Industrial hemp has been recognized as a hyperaccumulator since its roots have the capacity to accumulate heavy metals (Nickel, Mercury, arsenic) and contaminants.

“The purpose of this study was to explore the potential of industrial hemp as an ecological option to remedy soils contaminated by mining in Pennsylvania,” says the research.

Toxic soil, clean flowers

Heavy metals were detected in the leaves of mature plants. However, they did not appear in their floral structure where most of their cannabinoids are concentrated, among which is CBD.

“Nickel’s concentration was 2.54 times higher in hemp leaves in the mining soil compared to greenhouse plantings. No difference was found in the expression of heavy metals in the transporter gene. ”
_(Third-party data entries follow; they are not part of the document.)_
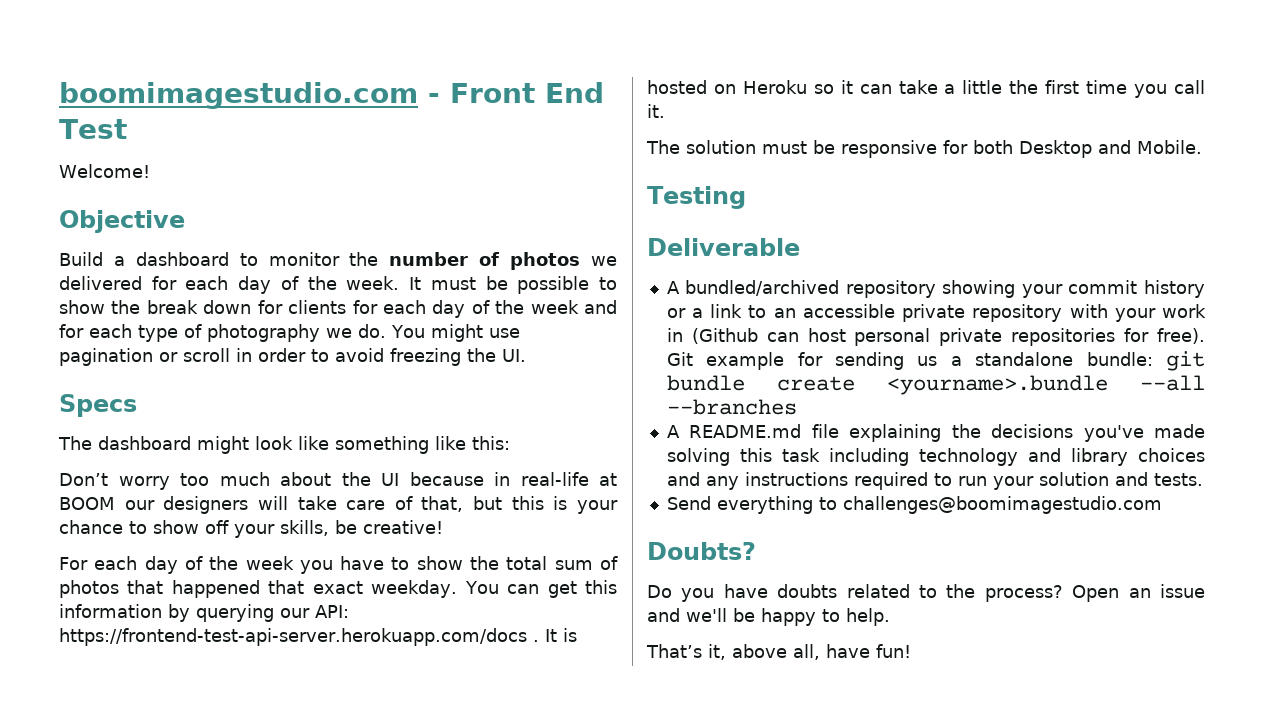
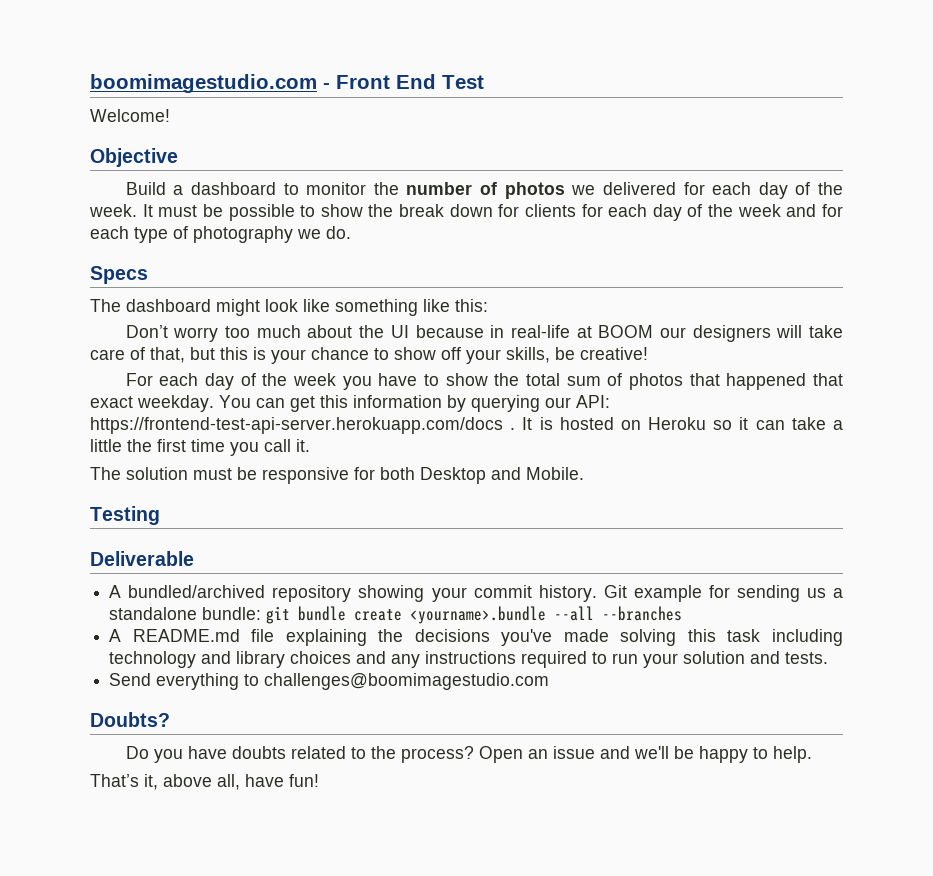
[391,324,520,342] [59,348,526,366] You might use pagination or scroll in order to avoid freezing the UI. -> (351, 232) none
[1144,280,1205,298] [666,304,1206,322] [666,328,1205,346] history or a link to an accessible private repository with your work in (Github can host personal private repositories for free). -> [538,585,597,602] history.

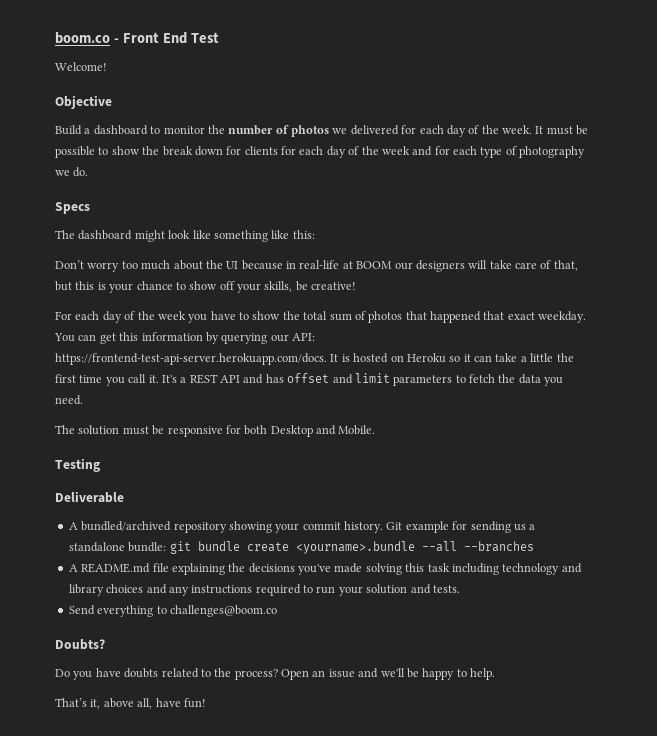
[90,74,317,93] boomimagestudio.com -> [55,32,110,44] boom.co
[90,417,516,434] https://frontend-test-api-server.herokuapp.com/docs . -> [55,353,327,365] https://frontend-test-api-server.herokuapp.com/docs.
(310, 445) none -> [161,373,564,386] [55,395,83,405] It's a REST API and has offset and limit parameters to fetch the data you need.
[264,673,550,690] challenges@boomimagestudio.com -> [169,605,277,617] challenges@boom.co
“The analysis of the secondary metabolite of the flower buds of hemp sown in mining soil showed a significant increase in the content of CBD (2.16%, 2.58%) compared to the controlled soil (1.08% 1.6% ) ”

These conclusions, in addition to accelerating the processes of remediation of contaminated soils, offer a new opportunity for sowing hemp.

The researchers hope that the study will contribute to generate public policies around the cultivation of hemp in a legal way.